Task: Go through the entries below and copy every line that holds the word "code".

── Exercise material ──

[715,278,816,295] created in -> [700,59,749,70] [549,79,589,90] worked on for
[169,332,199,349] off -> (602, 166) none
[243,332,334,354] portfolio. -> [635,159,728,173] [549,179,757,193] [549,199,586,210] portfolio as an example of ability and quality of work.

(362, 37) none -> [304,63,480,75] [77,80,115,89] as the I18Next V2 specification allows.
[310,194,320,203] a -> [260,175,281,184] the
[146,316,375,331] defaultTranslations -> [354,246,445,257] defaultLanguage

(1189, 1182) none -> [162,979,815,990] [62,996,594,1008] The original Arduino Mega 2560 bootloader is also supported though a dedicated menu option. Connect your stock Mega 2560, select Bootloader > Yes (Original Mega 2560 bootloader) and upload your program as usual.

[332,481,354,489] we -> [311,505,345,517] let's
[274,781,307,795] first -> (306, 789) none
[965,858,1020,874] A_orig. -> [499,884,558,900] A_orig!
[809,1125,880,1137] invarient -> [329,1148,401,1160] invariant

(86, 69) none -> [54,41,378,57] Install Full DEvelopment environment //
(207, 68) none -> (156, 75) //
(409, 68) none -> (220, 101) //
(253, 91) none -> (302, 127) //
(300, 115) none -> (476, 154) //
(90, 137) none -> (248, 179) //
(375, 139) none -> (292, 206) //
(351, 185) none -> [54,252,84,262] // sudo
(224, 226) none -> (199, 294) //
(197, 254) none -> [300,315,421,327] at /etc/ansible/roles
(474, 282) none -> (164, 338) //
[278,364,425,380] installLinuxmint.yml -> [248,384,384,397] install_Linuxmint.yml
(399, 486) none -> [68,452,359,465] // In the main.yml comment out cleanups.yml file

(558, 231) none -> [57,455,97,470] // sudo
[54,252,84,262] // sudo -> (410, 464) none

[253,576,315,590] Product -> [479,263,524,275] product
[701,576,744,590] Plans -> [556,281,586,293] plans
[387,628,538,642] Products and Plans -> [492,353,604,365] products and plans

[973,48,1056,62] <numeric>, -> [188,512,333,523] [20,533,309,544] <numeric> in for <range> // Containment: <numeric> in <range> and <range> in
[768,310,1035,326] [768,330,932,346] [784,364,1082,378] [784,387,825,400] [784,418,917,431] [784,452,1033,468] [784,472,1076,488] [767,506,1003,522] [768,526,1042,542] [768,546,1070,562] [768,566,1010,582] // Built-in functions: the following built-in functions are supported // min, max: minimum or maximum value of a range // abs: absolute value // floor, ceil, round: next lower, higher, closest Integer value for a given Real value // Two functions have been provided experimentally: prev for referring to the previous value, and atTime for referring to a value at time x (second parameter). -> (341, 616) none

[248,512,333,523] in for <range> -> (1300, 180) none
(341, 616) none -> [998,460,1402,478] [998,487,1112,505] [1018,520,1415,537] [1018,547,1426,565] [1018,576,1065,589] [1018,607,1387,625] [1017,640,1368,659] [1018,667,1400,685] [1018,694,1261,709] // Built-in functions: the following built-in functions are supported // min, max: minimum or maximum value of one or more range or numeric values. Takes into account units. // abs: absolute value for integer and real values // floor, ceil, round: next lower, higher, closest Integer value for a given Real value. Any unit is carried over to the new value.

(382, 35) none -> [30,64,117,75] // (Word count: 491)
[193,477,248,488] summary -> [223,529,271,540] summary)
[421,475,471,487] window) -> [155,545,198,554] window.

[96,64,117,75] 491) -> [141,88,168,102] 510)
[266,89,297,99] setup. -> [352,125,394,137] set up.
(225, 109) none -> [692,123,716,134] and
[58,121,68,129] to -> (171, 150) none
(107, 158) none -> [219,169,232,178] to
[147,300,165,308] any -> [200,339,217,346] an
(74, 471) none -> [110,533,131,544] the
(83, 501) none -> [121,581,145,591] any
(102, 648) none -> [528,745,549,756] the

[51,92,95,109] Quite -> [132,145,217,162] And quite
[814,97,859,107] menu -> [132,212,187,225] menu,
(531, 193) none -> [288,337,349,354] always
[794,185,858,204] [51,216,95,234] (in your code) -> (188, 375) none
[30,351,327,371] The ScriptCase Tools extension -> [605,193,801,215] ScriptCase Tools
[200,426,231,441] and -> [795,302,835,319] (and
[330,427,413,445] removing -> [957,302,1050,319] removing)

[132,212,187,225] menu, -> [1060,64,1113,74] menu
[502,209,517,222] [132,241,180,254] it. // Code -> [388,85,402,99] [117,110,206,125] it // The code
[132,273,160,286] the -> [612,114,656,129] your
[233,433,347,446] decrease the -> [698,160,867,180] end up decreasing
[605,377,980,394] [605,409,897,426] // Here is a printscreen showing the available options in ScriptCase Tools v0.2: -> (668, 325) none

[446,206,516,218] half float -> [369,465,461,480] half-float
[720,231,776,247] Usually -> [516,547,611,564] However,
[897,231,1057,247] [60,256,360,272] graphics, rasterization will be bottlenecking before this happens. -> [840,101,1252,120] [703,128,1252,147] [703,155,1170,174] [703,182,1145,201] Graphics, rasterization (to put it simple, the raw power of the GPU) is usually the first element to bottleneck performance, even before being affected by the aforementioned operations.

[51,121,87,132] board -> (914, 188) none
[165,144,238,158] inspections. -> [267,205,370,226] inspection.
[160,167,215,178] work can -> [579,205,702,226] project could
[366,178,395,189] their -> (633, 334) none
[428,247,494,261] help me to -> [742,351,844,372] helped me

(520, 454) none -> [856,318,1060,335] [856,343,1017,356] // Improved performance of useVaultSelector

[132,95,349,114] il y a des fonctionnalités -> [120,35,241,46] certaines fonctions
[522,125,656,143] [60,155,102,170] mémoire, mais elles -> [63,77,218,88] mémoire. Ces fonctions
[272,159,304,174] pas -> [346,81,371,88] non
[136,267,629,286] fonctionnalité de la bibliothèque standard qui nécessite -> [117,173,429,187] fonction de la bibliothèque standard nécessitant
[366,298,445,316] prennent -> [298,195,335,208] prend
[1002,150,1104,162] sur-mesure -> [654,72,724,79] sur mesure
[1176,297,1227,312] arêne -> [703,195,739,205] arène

───

Result for this exercise:
[794,185,858,204] [51,216,95,234] (in your code) -> (188, 375) none
[502,209,517,222] [132,241,180,254] it. // Code -> [388,85,402,99] [117,110,206,125] it // The code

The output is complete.